Exercise brief: In the material below, find the line with "syslibroot option: SDKパスを指定" and the line with "- 最後にldコマンドでリン", then output those two lines and every line between them, exactly.
[Start of Attachment]
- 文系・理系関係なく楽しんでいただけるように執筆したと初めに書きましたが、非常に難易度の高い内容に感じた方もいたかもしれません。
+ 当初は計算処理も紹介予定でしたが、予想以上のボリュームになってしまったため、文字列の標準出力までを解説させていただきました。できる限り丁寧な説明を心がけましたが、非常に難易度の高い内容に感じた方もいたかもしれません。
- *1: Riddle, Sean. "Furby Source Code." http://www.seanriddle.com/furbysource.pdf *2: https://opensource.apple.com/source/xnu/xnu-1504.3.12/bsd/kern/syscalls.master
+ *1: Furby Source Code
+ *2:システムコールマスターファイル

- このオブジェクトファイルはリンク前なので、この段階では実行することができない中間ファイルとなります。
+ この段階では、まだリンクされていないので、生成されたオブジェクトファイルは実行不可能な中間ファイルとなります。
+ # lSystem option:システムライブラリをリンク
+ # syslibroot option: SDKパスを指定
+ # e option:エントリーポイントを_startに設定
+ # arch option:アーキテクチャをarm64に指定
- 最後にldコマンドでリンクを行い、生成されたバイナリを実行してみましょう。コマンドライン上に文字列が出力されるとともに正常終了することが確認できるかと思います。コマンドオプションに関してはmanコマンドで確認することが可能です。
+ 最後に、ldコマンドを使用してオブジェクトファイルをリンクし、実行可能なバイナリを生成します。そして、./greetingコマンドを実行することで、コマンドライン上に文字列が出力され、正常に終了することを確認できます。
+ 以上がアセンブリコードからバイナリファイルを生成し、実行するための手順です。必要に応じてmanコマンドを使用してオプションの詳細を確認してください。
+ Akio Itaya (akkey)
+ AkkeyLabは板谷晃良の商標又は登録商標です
[End of Attachment]
[Start of Attachment]
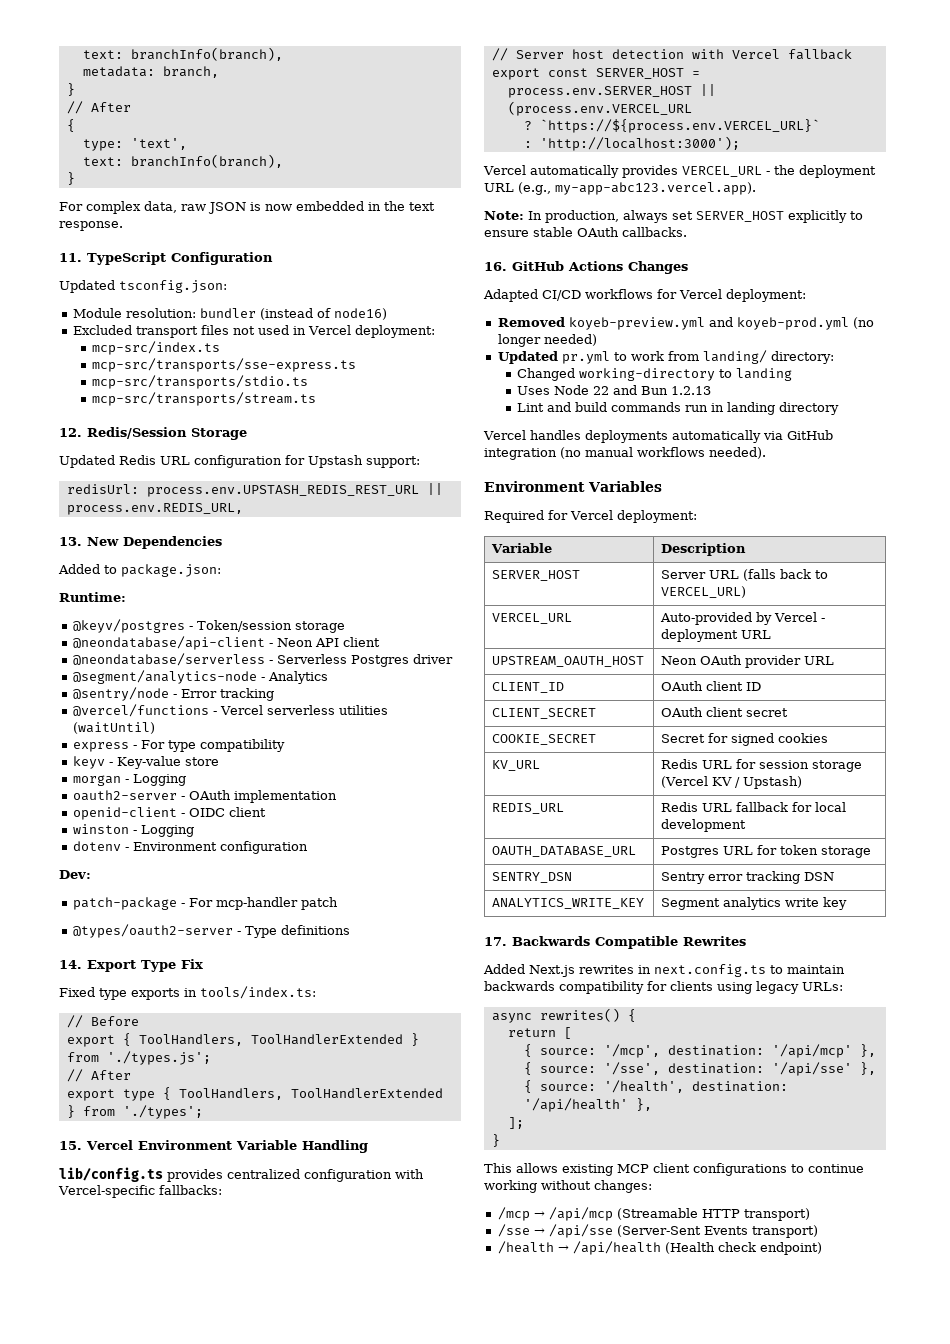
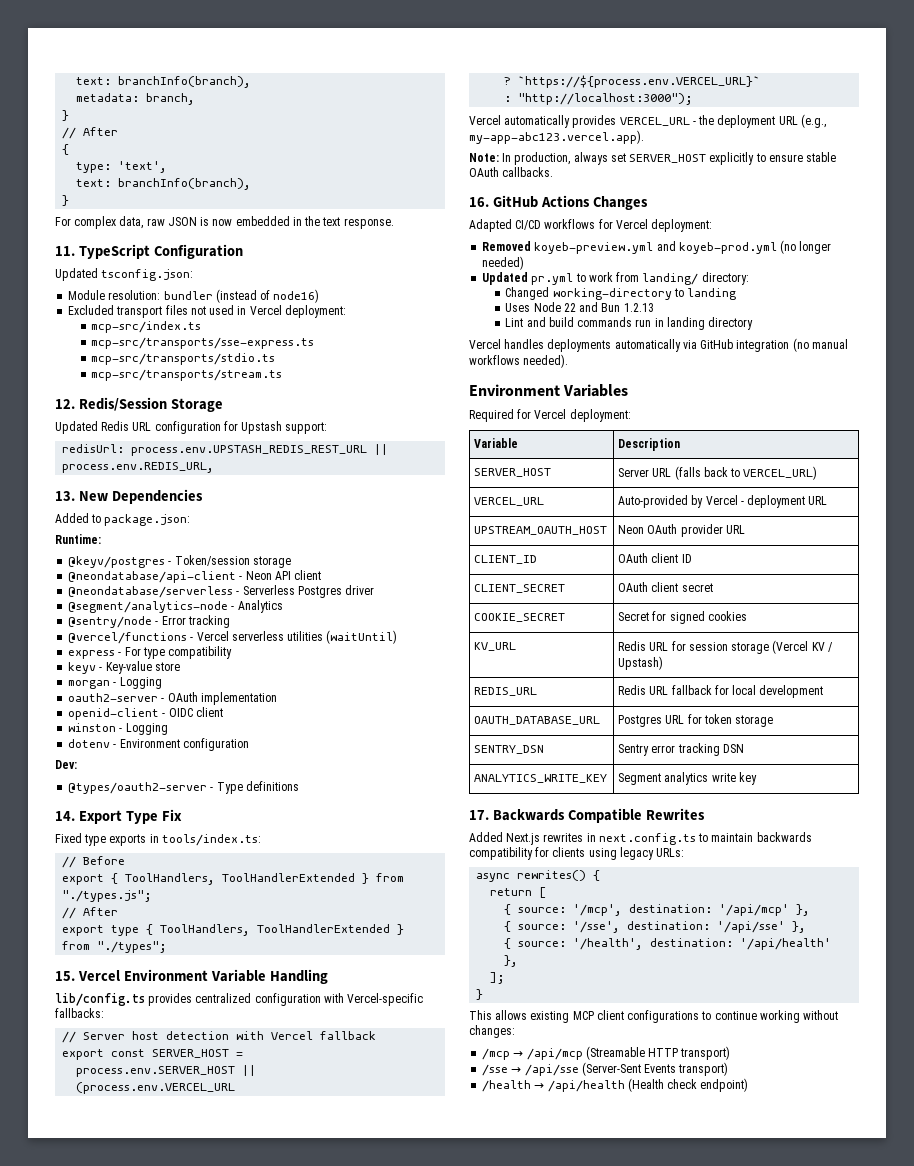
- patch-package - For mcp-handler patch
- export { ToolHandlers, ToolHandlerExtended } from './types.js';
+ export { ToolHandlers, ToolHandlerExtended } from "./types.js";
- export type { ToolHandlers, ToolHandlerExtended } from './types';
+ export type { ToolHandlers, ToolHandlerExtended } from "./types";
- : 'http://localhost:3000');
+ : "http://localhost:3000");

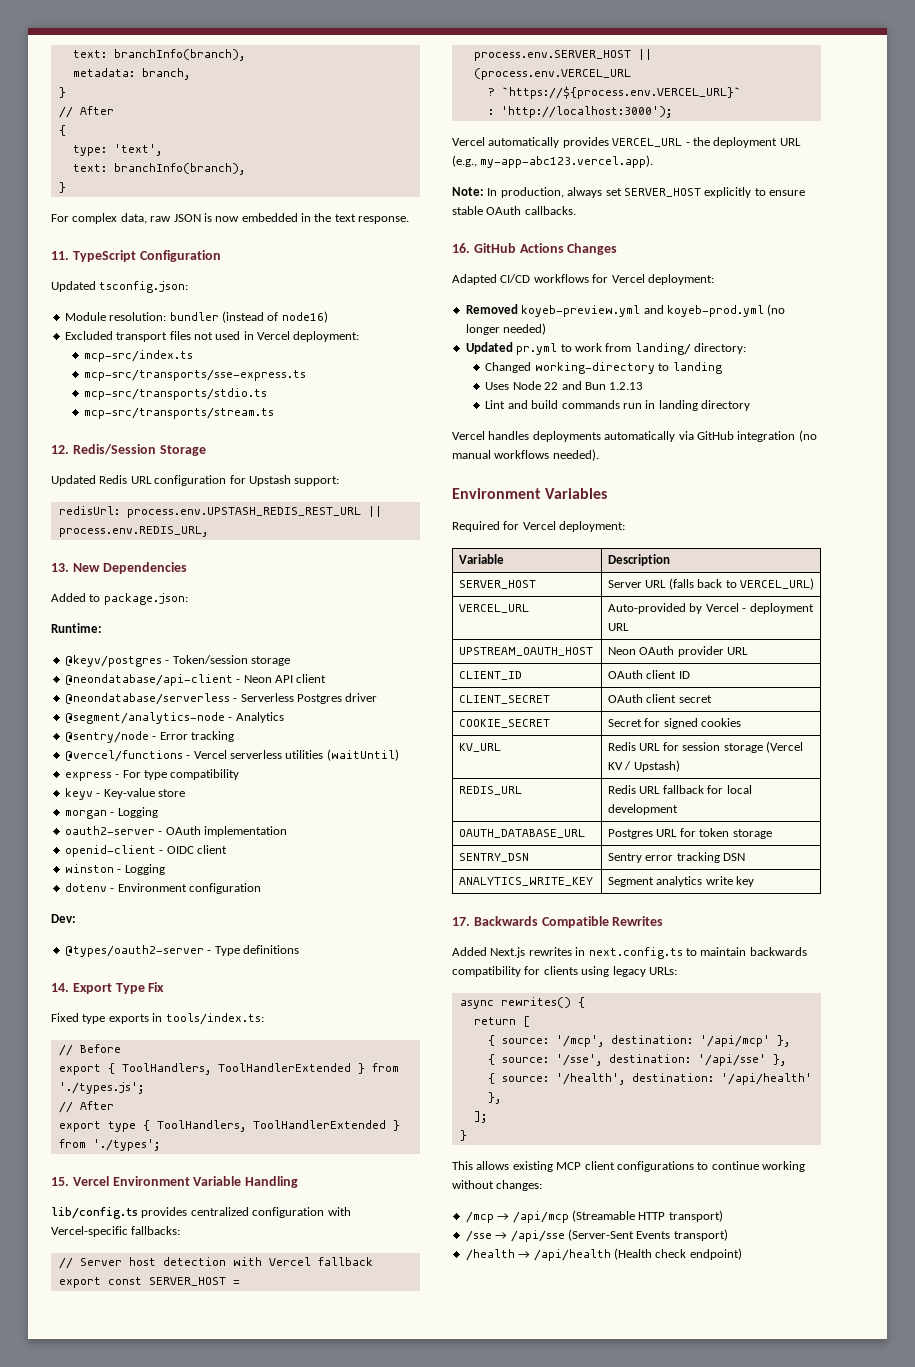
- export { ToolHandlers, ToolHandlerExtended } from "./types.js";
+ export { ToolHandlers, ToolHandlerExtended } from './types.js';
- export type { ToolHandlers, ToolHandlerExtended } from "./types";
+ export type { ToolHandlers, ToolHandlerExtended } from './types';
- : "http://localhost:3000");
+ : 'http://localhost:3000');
[End of Attachment]
Response below:
+ # syslibroot option: SDKパスを指定
+ # e option:エントリーポイントを_startに設定
+ # arch option:アーキテクチャをarm64に指定
- 最後にldコマンドでリンクを行い、生成されたバイナリを実行してみましょう。コマンドライン上に文字列が出力されるとともに正常終了することが確認できるかと思います。コマンドオプションに関してはmanコマンドで確認することが可能です。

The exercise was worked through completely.